On 16 July, OL Lyonnes announced the signing of Elida Kolbjørnsen from Stabæk, on a contract until 30 June 2028.

On 18 July, OL Lyonnes announced the signing of Teagan Micah to a one-year contract, after her contract with Liverpool had expired.

On 13 August, OL Lyonnes announced that Amel Majri had left the club in order to sign for Al-Ula.

On 23 August, OL Lyonnes announced that Leila Wandeler had left the club in order to sign for West Ham United.

On 29 August, Wassa Sangaré was sent on loan to London City Lionesses for the season.

On 10 September, OL Lyonnes announced that they had extended their contract with Selma Bacha by a year, keeping her at the club until 30 June 2030.

On 18 September, OL Lyonnes announced that they had extended their contract with Melchie Dumornay by a year, keeping her at the club until 30 June 2030.
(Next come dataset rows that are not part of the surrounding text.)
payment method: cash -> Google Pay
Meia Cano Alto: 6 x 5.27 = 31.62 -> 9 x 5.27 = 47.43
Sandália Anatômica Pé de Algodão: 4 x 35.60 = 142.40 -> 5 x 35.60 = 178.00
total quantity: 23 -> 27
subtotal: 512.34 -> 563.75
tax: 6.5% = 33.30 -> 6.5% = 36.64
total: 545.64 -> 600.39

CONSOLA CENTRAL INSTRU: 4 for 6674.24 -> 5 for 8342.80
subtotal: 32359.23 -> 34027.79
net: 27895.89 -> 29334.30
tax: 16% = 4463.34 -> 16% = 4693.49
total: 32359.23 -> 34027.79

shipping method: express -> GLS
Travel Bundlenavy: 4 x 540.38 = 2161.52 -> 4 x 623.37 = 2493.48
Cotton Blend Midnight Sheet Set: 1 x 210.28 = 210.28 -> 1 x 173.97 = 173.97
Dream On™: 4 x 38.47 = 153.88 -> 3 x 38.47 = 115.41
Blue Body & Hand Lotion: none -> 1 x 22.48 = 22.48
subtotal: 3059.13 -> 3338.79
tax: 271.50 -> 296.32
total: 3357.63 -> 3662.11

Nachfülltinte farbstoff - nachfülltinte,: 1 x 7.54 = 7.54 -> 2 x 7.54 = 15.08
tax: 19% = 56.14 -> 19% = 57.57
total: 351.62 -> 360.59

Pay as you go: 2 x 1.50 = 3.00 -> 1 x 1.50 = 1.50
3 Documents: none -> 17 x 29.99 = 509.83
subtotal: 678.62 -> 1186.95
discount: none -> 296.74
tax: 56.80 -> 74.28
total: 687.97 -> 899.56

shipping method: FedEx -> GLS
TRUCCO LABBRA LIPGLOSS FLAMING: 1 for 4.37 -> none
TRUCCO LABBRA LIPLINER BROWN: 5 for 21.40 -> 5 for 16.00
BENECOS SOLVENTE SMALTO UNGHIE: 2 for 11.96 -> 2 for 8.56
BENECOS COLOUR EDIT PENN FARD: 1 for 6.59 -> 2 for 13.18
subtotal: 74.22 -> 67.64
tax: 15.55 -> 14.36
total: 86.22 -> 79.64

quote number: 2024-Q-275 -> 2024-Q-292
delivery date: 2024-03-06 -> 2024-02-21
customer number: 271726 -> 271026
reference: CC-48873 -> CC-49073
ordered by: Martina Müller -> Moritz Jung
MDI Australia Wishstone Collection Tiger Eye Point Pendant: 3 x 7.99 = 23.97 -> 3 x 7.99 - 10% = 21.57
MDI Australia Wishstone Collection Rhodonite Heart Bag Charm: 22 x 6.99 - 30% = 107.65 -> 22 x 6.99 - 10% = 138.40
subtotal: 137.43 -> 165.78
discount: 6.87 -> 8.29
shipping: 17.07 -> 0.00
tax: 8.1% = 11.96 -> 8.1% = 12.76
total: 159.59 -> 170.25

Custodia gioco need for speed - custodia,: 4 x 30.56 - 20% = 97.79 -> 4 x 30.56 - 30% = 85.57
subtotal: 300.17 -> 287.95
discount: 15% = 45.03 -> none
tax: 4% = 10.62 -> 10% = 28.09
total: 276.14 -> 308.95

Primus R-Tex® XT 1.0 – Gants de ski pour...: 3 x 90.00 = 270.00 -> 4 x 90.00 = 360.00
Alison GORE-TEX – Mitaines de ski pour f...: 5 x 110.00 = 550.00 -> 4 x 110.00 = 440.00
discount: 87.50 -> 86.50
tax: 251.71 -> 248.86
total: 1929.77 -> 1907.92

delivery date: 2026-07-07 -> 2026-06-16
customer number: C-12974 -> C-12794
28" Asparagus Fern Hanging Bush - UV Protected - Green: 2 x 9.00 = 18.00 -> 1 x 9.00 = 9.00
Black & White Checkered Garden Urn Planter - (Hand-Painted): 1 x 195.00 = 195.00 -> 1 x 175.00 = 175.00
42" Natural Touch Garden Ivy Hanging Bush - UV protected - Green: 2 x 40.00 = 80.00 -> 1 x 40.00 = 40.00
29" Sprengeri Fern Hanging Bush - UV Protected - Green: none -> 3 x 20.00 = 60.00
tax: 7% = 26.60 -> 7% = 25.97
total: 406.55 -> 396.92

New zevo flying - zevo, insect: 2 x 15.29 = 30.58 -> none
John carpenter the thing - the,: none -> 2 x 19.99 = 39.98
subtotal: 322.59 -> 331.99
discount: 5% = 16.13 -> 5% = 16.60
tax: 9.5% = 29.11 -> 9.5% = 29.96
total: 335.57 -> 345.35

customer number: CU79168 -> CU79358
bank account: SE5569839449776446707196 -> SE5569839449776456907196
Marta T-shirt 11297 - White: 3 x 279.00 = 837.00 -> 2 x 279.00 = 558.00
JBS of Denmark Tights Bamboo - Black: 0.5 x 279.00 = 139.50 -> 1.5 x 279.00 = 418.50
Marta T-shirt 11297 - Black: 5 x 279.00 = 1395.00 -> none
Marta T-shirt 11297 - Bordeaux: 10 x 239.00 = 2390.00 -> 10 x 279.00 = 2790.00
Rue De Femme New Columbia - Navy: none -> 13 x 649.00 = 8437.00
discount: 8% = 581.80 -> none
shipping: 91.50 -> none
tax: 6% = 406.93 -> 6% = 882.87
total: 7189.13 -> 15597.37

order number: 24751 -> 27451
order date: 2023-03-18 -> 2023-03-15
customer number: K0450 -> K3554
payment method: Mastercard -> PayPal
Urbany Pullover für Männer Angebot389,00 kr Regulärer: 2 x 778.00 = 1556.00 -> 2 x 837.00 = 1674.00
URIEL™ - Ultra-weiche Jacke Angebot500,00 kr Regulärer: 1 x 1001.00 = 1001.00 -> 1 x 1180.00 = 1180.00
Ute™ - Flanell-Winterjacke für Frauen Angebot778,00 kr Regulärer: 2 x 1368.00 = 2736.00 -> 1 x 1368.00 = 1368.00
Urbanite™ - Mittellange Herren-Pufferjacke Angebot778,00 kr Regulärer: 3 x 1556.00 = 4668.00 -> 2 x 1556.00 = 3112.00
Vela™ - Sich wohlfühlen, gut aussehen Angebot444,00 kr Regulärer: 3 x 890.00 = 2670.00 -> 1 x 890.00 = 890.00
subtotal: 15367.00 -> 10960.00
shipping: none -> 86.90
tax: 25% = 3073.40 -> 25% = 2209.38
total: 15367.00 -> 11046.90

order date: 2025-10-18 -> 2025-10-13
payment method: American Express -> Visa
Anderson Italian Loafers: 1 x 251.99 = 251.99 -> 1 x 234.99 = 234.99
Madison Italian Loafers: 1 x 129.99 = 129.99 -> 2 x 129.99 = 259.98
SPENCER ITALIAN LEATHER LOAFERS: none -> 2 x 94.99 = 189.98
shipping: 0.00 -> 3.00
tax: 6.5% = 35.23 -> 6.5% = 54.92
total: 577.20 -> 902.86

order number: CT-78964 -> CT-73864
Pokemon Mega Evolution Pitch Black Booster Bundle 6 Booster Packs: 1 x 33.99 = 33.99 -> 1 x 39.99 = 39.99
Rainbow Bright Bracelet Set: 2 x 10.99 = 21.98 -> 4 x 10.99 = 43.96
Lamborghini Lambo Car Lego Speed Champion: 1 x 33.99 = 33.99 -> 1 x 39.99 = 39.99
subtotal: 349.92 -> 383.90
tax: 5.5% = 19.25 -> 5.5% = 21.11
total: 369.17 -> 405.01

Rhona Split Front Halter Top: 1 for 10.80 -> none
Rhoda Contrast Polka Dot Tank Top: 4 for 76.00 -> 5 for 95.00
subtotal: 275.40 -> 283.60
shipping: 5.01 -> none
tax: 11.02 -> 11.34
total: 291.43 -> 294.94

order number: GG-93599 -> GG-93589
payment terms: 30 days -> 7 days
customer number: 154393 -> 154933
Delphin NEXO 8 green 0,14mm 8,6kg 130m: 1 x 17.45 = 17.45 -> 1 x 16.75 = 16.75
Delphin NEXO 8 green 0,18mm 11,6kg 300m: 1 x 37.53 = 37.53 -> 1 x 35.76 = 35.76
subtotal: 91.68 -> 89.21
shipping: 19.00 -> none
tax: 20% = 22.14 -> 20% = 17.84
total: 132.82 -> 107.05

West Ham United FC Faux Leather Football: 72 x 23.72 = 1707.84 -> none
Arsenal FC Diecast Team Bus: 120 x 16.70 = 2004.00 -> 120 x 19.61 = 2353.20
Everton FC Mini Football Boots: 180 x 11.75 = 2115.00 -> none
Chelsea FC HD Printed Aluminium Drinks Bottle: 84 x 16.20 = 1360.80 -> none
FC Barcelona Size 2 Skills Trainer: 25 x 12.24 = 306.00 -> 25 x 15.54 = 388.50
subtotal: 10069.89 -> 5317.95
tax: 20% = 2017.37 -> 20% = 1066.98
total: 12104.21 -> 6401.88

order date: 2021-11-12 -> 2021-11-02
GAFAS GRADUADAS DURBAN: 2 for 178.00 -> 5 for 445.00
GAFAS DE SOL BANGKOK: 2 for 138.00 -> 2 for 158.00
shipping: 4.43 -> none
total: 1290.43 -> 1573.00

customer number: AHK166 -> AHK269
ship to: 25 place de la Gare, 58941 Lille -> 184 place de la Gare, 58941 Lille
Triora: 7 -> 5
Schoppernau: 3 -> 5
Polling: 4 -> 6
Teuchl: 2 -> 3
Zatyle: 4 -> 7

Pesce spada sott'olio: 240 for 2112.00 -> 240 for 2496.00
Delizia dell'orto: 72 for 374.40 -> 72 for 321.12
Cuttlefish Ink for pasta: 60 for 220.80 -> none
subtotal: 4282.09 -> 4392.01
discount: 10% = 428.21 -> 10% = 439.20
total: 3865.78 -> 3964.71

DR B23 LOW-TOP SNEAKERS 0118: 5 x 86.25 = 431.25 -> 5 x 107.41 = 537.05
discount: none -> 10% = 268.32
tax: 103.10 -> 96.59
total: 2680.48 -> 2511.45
On 23 September, Julie Swierot joined Nantes on loan for the season.

On 25 September, OL Lyonnes announced that they had extended their contract with Maeline Mendy until 30 June 2028, with Mendy joining Paris FC on loan for the season.

On 2 January, Kysha Sylla joined Paris FC on loan until 30 June 2026, after her loan deal with Washington Spirit concluded in December 2025.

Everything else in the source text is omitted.